» Difference listings
------------------------------------------------------------
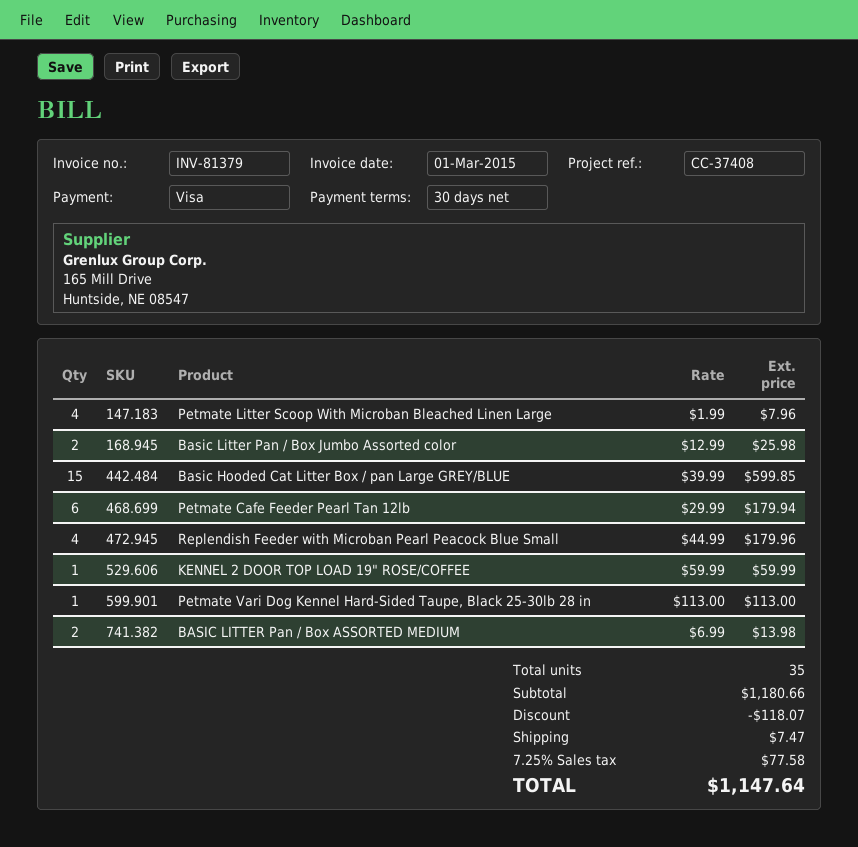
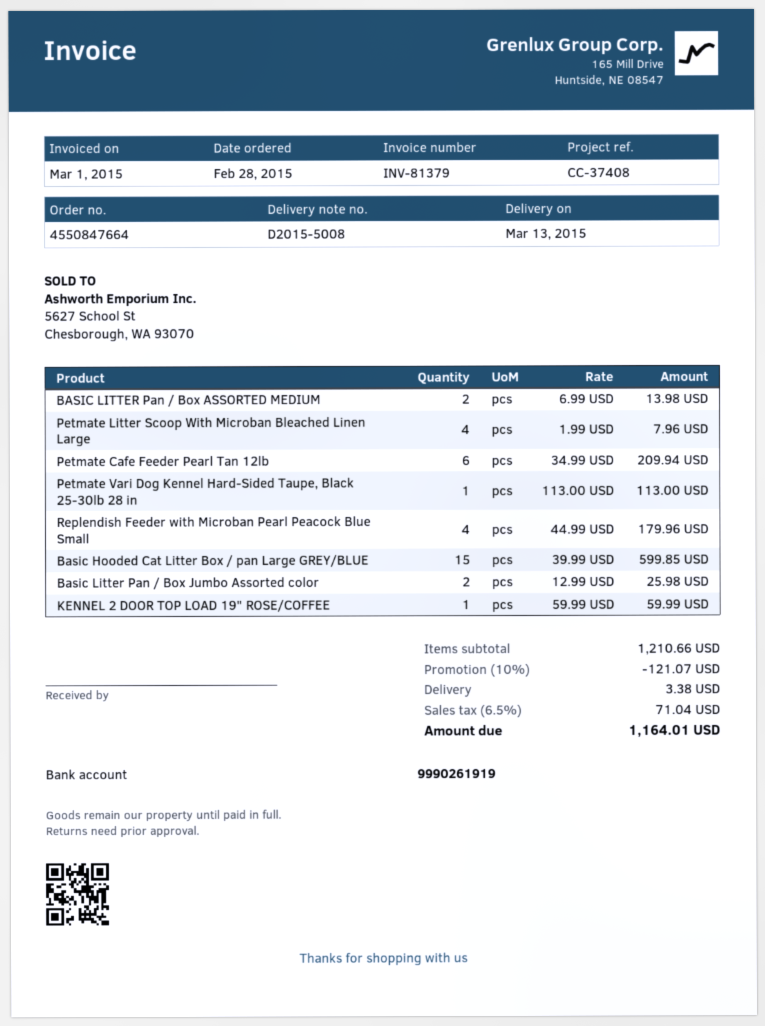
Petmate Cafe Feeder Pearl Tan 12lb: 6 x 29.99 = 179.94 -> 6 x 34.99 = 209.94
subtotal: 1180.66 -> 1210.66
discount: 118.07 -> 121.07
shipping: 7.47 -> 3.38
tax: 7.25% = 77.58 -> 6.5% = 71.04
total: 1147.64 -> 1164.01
------------------------------------------------------------
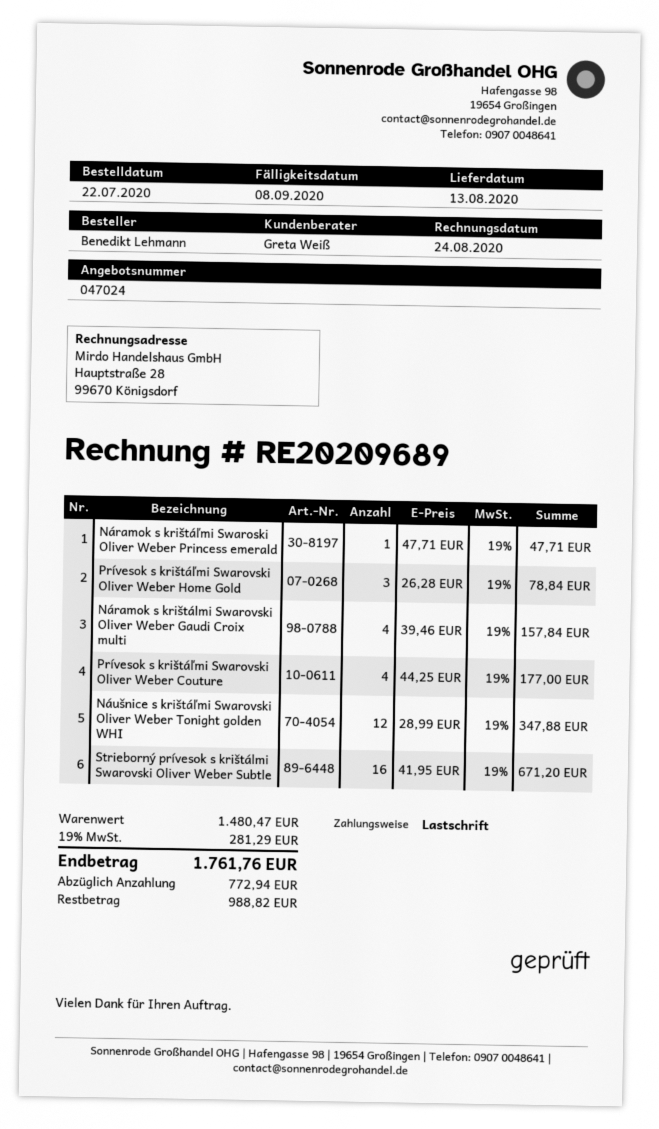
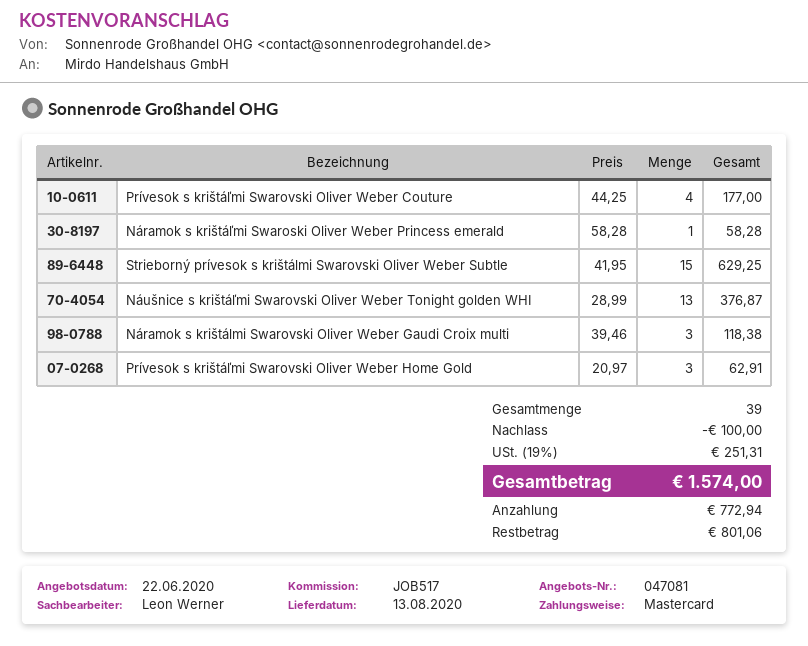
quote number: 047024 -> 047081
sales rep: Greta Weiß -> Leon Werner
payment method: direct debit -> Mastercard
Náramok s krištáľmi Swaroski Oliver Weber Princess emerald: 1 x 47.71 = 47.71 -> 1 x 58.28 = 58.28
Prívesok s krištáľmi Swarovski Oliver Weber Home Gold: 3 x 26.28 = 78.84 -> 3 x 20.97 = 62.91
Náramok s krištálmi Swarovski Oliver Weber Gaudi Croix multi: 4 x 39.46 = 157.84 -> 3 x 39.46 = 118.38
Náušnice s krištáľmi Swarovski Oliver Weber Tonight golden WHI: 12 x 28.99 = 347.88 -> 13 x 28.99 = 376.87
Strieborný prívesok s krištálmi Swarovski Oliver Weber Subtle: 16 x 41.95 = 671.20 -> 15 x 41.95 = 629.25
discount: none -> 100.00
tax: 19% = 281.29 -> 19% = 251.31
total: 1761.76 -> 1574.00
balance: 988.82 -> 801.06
------------------------------------------------------------
» Assignment
Give back, word for word, only the lines above from the line holding "subtotal: 1180.66 -> 1210.66" to the line holding "total: 1147.64 -> 1164.01", both included.

» Your response
subtotal: 1180.66 -> 1210.66
discount: 118.07 -> 121.07
shipping: 7.47 -> 3.38
tax: 7.25% = 77.58 -> 6.5% = 71.04
total: 1147.64 -> 1164.01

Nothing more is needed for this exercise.